Según analistas, la isla depende históricamente de importaciones de crudo y derivados, y Venezuela fue durante años su principal proveedor. En los últimos tiempos Caracas había enviado entre 27,000 y 35,000 barriles por día, cifra que representaba una parte sustancial del suministro energético de Cuba.
Impacto de la interrupción de petróleo venezolano
El presidente estadounidense, Donald Trump, advirtió recientemente que “no habrá más petróleo ni dinero de Venezuela para Cuba”, en medio de la tensión entre Washington, La Habana y Caracas.
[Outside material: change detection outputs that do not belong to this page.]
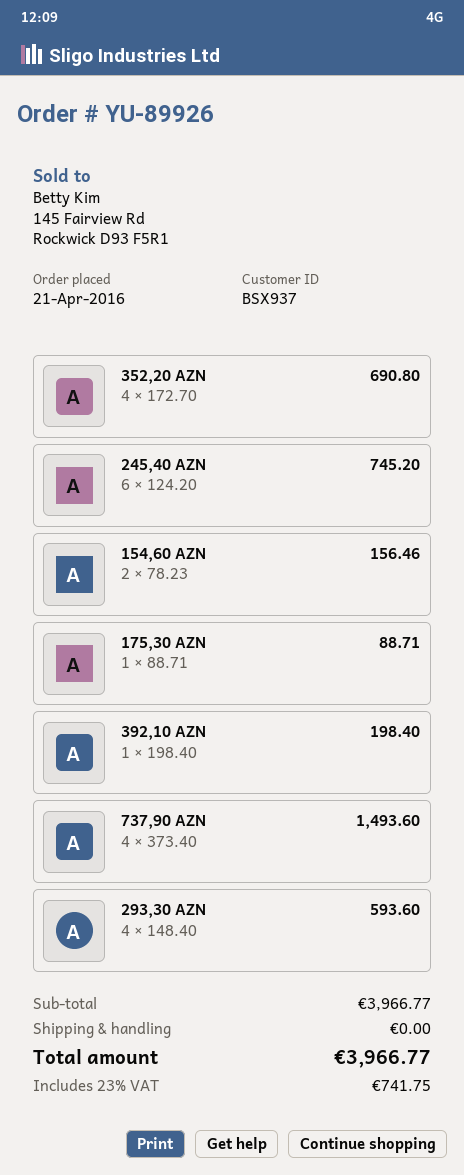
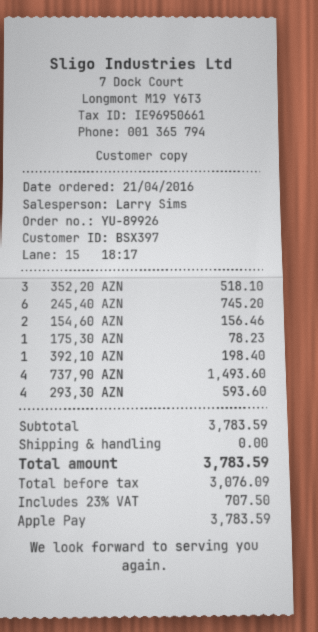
customer number: BSX937 -> BSX397
352,20 AZN: 4 for 690.80 -> 3 for 518.10
175,30 AZN: 1 for 88.71 -> 1 for 78.23
subtotal: 3966.77 -> 3783.59
tax: 23% = 741.75 -> 23% = 707.50
total: 3966.77 -> 3783.59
Esta declaración subraya el riesgo inmediato de que el flujo de hidrocarburos se reduzca aún más o se detenga completamente.
Organismos internacionales y datos de comercio muestran que las importaciones de crudo y combustibles hacia Cuba ya habían caído en 2025, con el total de volúmenes de Venezuela y México disminuyendo significativamente frente a años anteriores.
Escenarios de emergencia y alternativas limitadas
Ante la caída de suministros venezolanos, México ha emergido como un proveedor clave de petróleo para Cuba, aunque las autoridades mexicanas han indicado que los envíos actuales no han aumentado más allá de niveles históricos y no compensan totalmente la brecha.
Además, Rusia ha suministrado cantidades menores y es otro de los pocos aliados que podría ofrecer hidrocarburos, pero los volúmenes advertidos por expertos son insuficientes para reemplazar completamente lo que Cuba recibía de Venezuela.
Riesgo de racionamiento y apagones
La crisis de suministro energético ya se refleja en apagones frecuentes y racionamientos de combustibles en la isla, obligando al régimen a buscar combustibles en el mercado internacional con costos mucho más altos, lo que complica aún más la débil situación económica local.
Especialistas señalan que, si la dependencia de crudo venezolano se interrumpe de forma prolongada, Cuba podría enfrentar apagones más extensos, dificultades en la generación eléctrica y transporte, y presiones adicionales sobre servicios básicos, intensificando las tensiones sociales y económicas en la nación caribeña.